The other draft guidance issued on December 8 does not require extended discussion. It is entitled, “Changes to Existing Medical Software Policies Resulting from Section 3060 of the 21st Century Cures Act.” It primarily indicates how FDA will update existing software guidance to square it with the requirements of the Cures Act. The most important examples of earlier guidance that requires updating include the General Wellness: Policies for Low Risk Devices guidance and the Mobile Medical Applications guidance.
Perhaps the biggest news from this guidance relates to electronic patient health records. In Section 520(o)(1)(C)(ii) of the FD&C Act, Congress specified that such records would not be exempt from device regulation unless, among other things, “certified by the Office of the National Coordinator for Health Information Technology (ONC) Health IT Certification Program.” In this draft guidance, FDA proposes that it will not enforce this requirement. Id. at 10. On the merits, FDA’s decision probably makes sense, but it is inappropriate for FDA to declare that it will, on a blanket basis, decline to enforce a recently enacted statutory requirement. The statute set forth three specific prongs to define electronic health records that will be exempt from regulation, and FDA has proposed to broaden the exemption by disregarding one of the prongs.

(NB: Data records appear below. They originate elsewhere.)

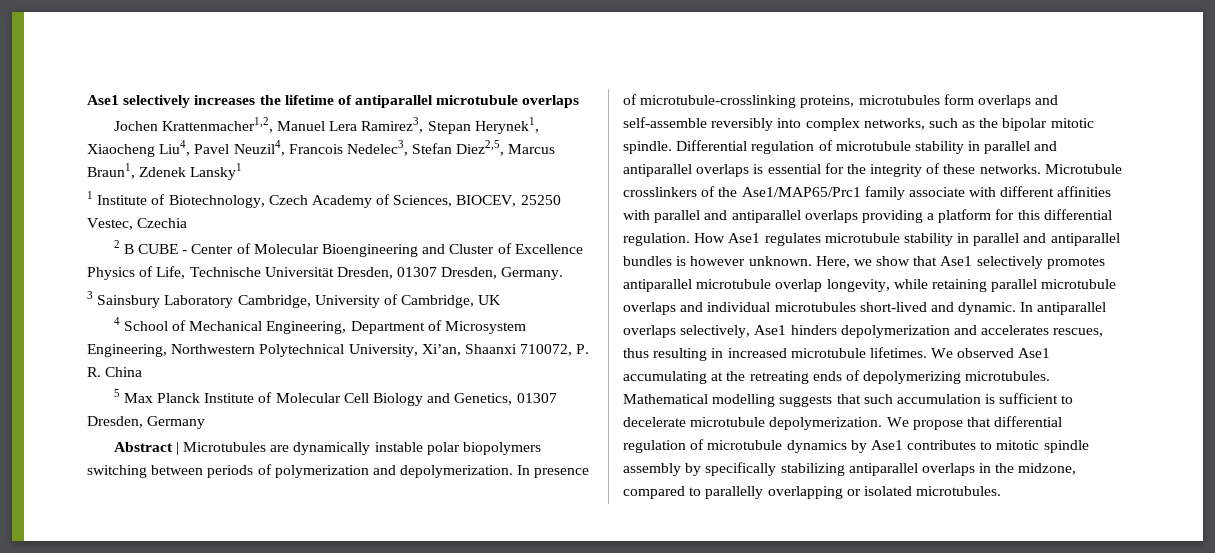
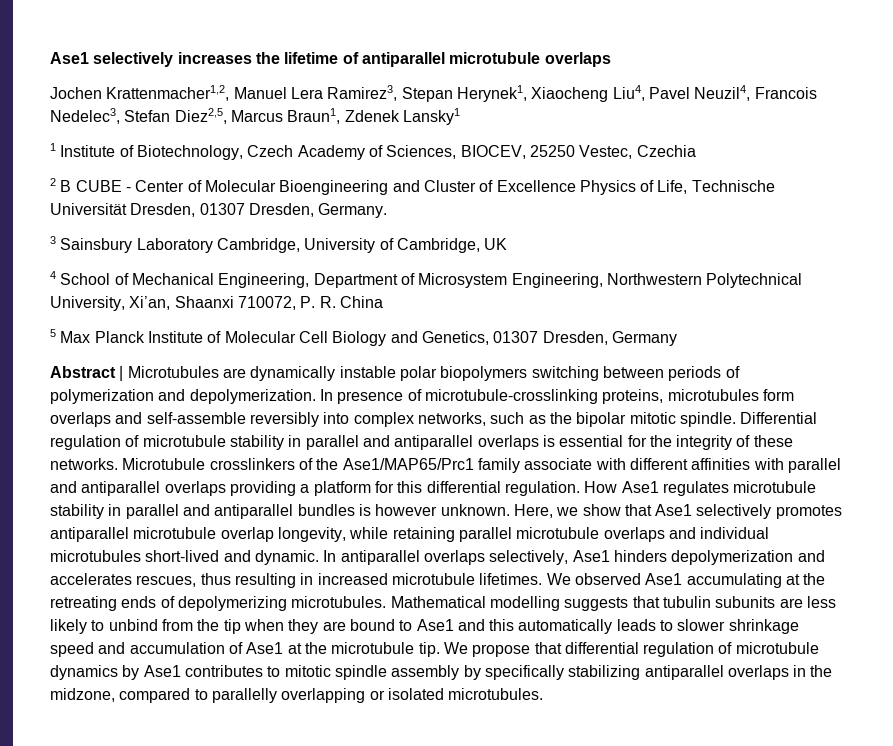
- Mathematical modelling suggests that such accumulation is sufficient to decelerate microtubule depolymerization.
+ Mathematical modelling suggests that tubulin subunits are less likely to unbind from the tip when they are bound to Ase1 and this automatically leads to slower shrinkage speed and accumulation of Ase1 at the microtubule tip.

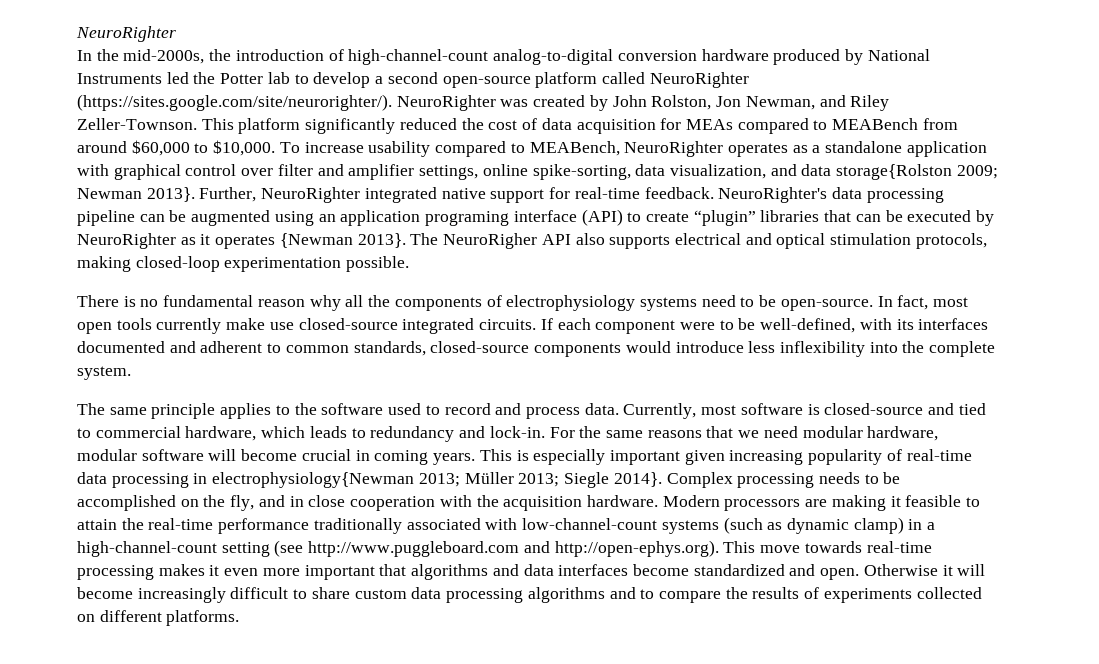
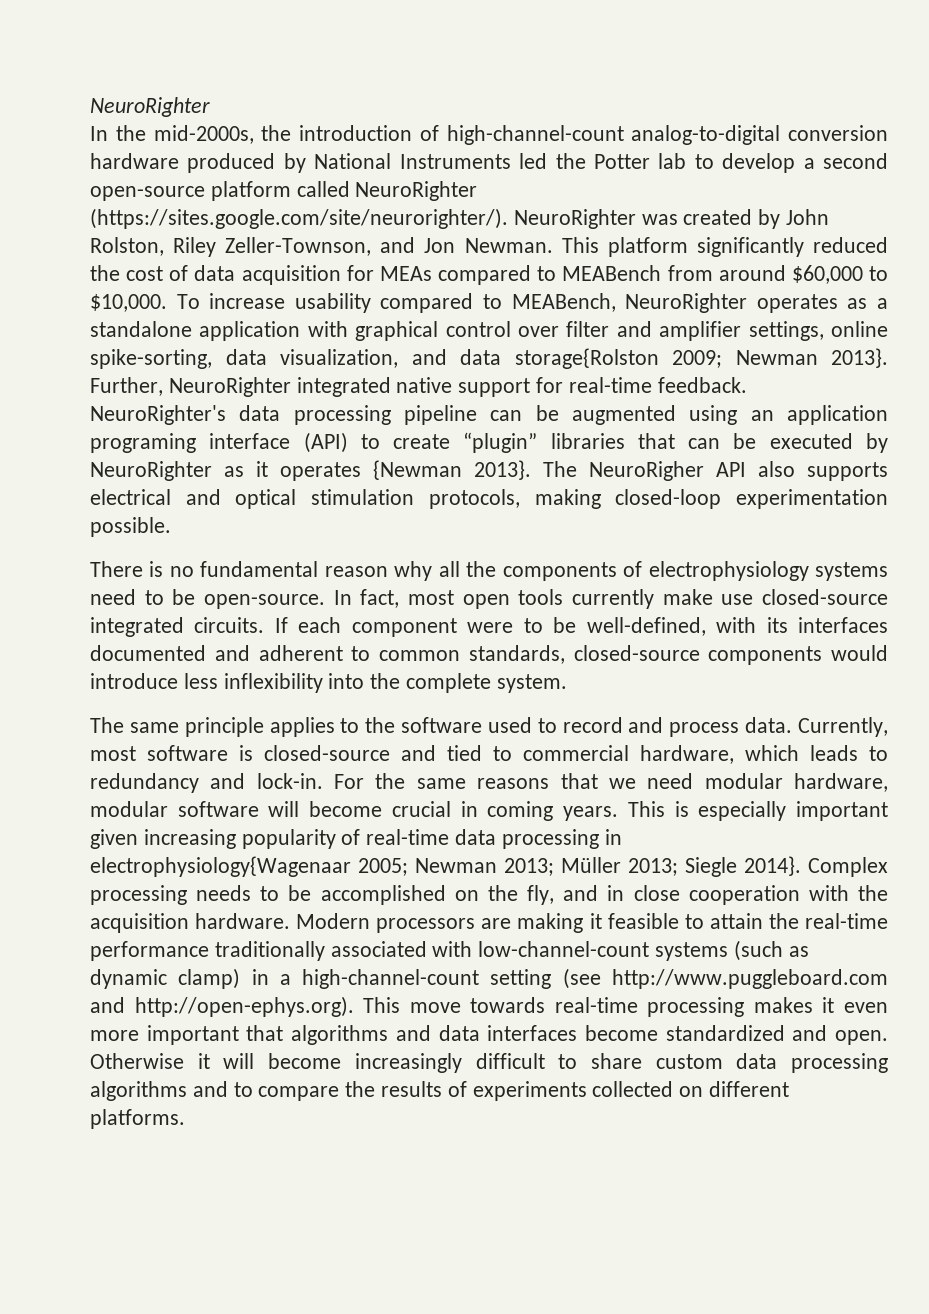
- In the mid-2000s, the introduction of high-channel-count analog-to-digital conversion hardware produced by National Instruments led the Potter lab to develop a second open-source platform called NeuroRighter (https://sites.google.com/site/neurorighter/). NeuroRighter was created by John Rolston, Jon Newman, and Riley Zeller-Townson.
+ In the mid-2000s, the introduction of high-channel-count analog-to-digital conversion hardware produced by National Instruments led the Potter lab to develop a second open-source platform called NeuroRighter (https://sites.google.com/site/neurorighter/). NeuroRighter was created by John Rolston, Riley Zeller-Townson, and Jon Newman.
- This is especially important given increasing popularity of real-time data processing in electrophysiology{Newman 2013; Müller 2013; Siegle 2014}.
+ This is especially important given increasing popularity of real-time data processing in electrophysiology{Wagenaar 2005; Newman 2013; Müller 2013; Siegle 2014}.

As a constitutional matter, the President must “”take Care that the Laws be faithfully executed.” Const., Art. II, sec. 3. This requirement applies to agencies within the Executive Branch, including FDA. Therefore, FDA must enforce all three prongs relating to electronic health records until Congress revises the statute to say otherwise. It is true that FDA has broad enforcement discretion, Heckler v. Chaney, 470 U.S. 821 (1985), but that authority does not go so far as to allow FDA to significantly modify a duly enacted congressional command.
This case can be distinguished from FDA’s ordinary exercise of enforcement discretion to narrow the scope of a very broad statute, based upon lack of resources, among other things. For instance, FDA’s adaptation of the exclusion of clinical decision support (CDS) software to patient decision support (PDS) software is much more defensible. The statute is so broad that it could sweep up a great deal of PDS software, or not, depending upon how it is applied. FDA undoubtedly lacks the resources to regulate all PDS software within the scope of the statute. As set forth in the draft guidance discussed above, FDA is exercising enforcement discretion by borrowing from the provisions Congress enacted as to CDS software to define the type of PDS software FDA views as low risk, and which it will therefore not regulate. That is qualitatively different than expanding the exemption Congress created for electronic health records by knocking out one of the three conditions Congress set forth as a prerequisite for the exemption.